The task
Go through the entries below, tally each line that has the word "github", and give only the total.

==== Entries supplied ====

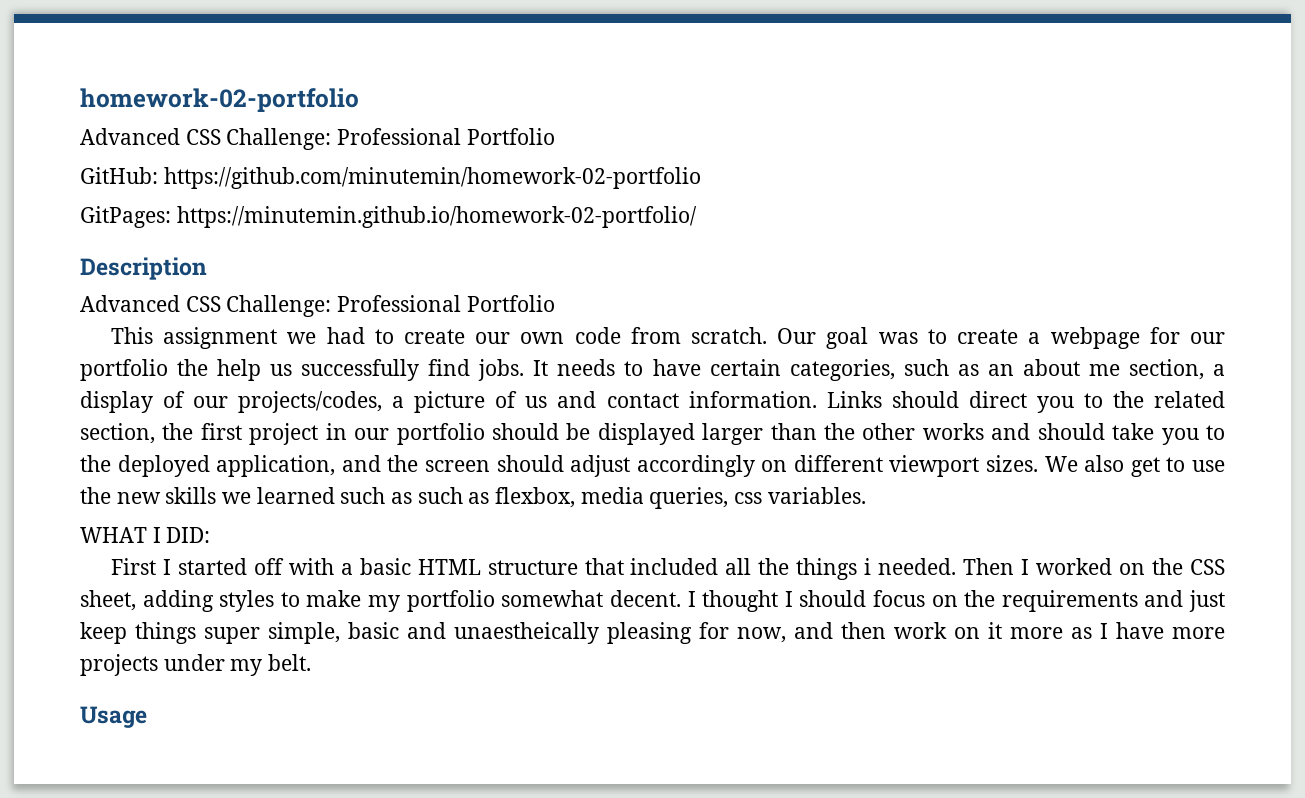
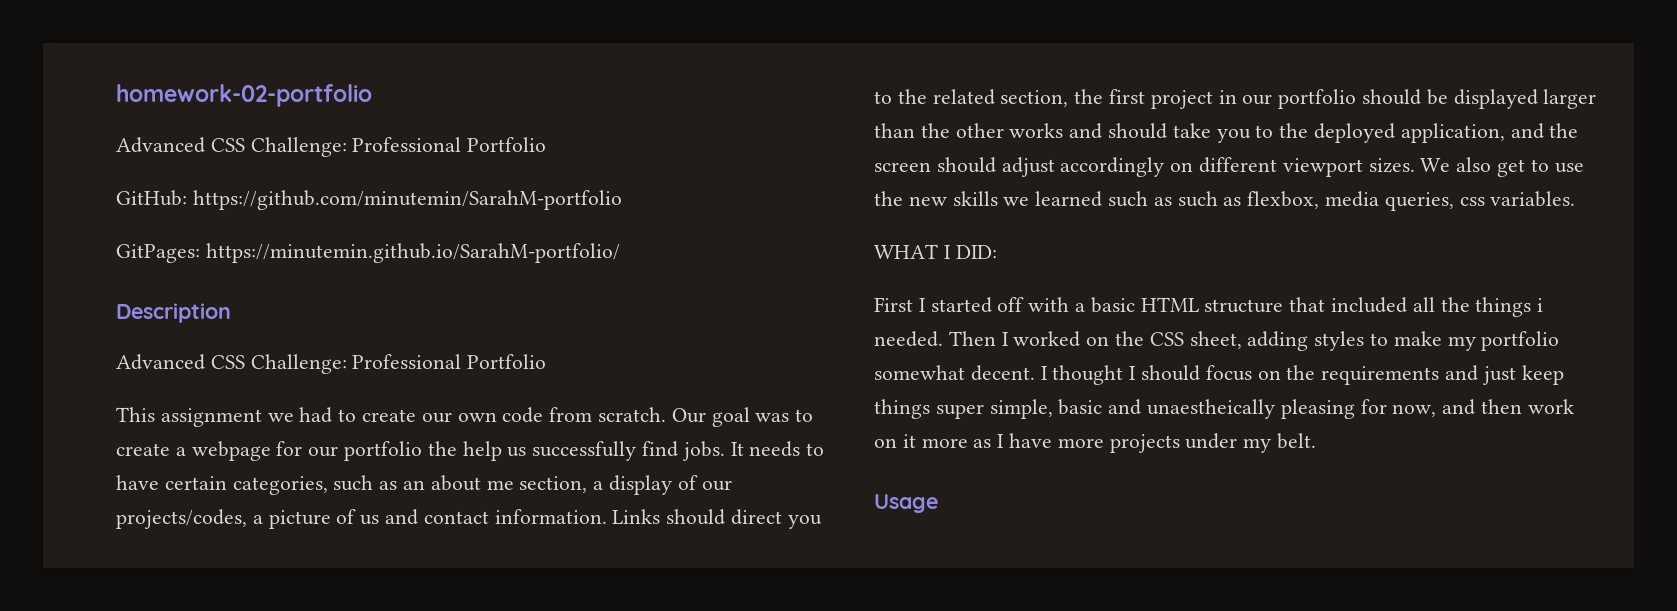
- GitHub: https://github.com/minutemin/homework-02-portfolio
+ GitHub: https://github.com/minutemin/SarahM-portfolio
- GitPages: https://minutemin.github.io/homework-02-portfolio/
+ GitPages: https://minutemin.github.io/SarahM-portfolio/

====
==== Entries supplied ====

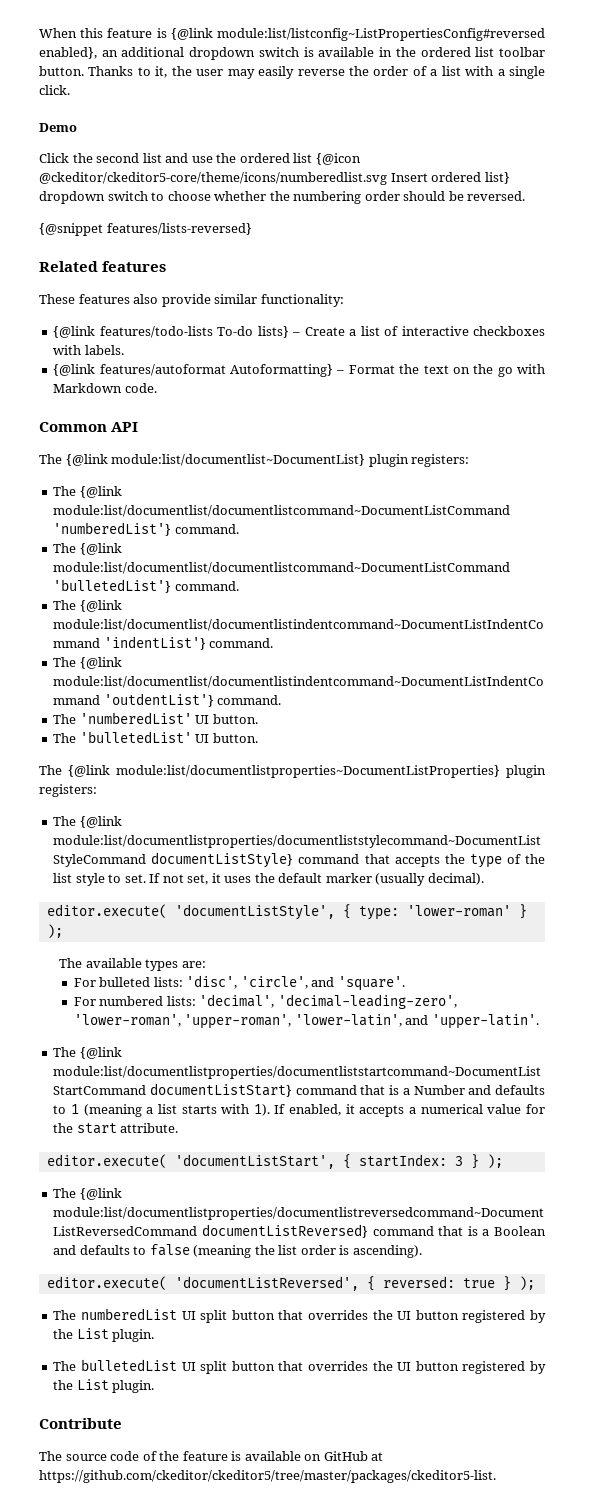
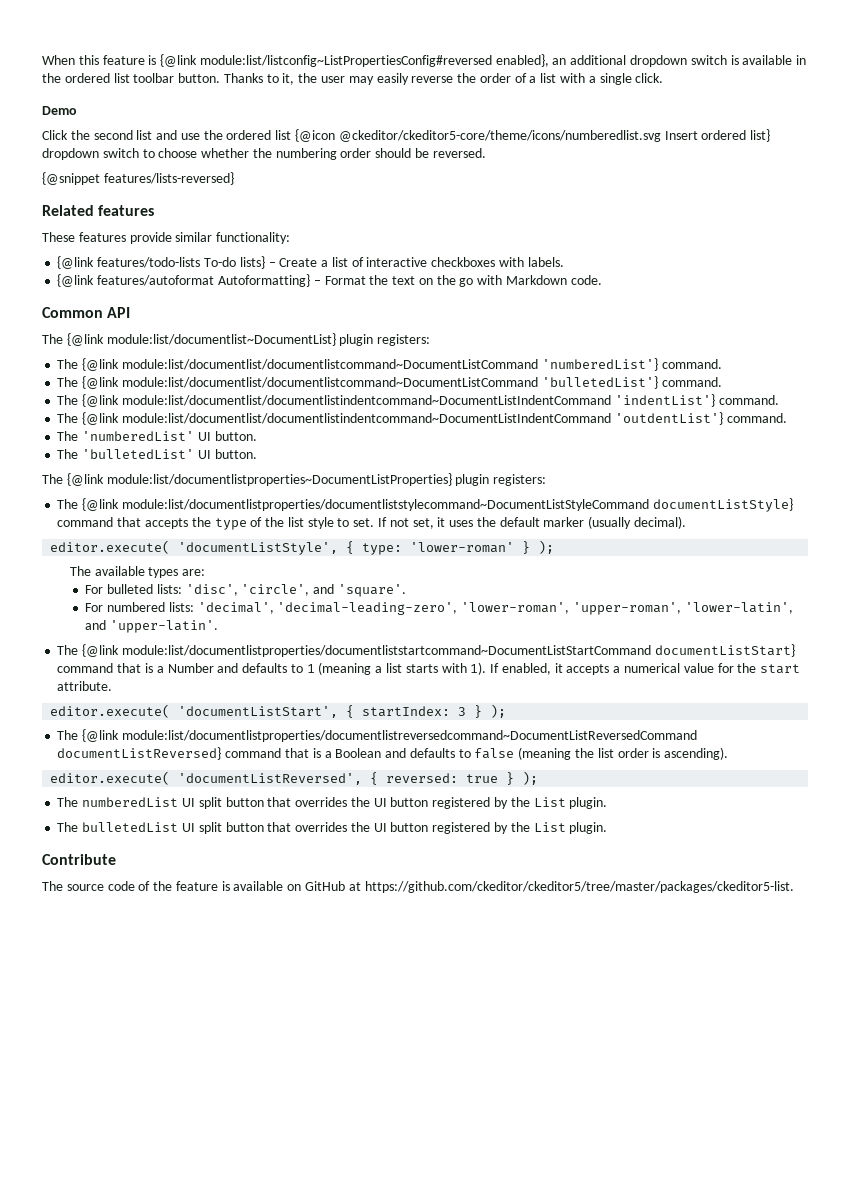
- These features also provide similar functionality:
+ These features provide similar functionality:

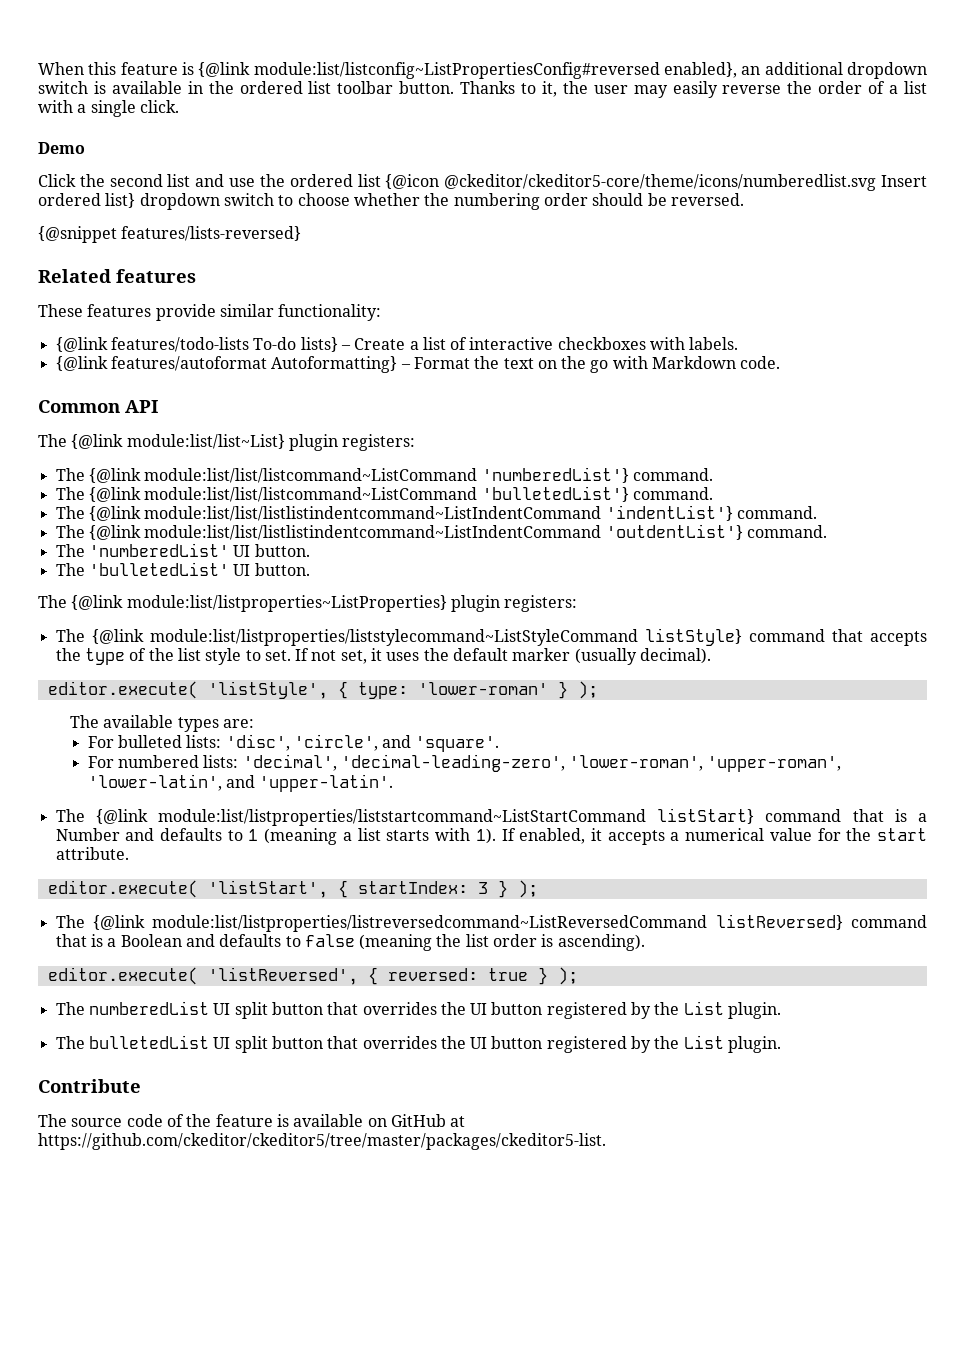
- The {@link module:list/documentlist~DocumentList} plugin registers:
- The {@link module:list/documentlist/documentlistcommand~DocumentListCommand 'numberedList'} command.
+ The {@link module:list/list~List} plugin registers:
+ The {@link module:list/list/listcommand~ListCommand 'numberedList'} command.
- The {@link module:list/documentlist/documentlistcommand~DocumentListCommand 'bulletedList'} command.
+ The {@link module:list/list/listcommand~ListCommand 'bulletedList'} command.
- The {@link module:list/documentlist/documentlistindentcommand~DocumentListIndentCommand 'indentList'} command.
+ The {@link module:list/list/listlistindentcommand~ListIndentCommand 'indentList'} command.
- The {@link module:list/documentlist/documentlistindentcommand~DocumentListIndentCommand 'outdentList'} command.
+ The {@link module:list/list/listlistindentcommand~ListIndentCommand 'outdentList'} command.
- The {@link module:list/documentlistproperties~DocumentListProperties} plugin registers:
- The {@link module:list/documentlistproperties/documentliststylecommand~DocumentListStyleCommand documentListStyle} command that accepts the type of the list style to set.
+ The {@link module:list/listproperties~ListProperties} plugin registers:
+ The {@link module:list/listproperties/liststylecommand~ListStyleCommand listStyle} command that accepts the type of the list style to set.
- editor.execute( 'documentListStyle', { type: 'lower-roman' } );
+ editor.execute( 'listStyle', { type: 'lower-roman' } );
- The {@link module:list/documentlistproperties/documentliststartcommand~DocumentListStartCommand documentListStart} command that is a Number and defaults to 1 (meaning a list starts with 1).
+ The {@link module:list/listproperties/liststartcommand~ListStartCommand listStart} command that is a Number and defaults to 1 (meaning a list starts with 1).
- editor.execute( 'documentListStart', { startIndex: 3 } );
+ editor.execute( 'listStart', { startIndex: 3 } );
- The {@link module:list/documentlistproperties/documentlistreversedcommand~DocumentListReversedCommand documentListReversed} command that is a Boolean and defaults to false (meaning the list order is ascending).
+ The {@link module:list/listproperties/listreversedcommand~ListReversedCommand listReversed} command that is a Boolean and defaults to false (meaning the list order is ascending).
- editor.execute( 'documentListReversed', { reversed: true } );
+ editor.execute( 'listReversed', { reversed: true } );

====

Exercise result
4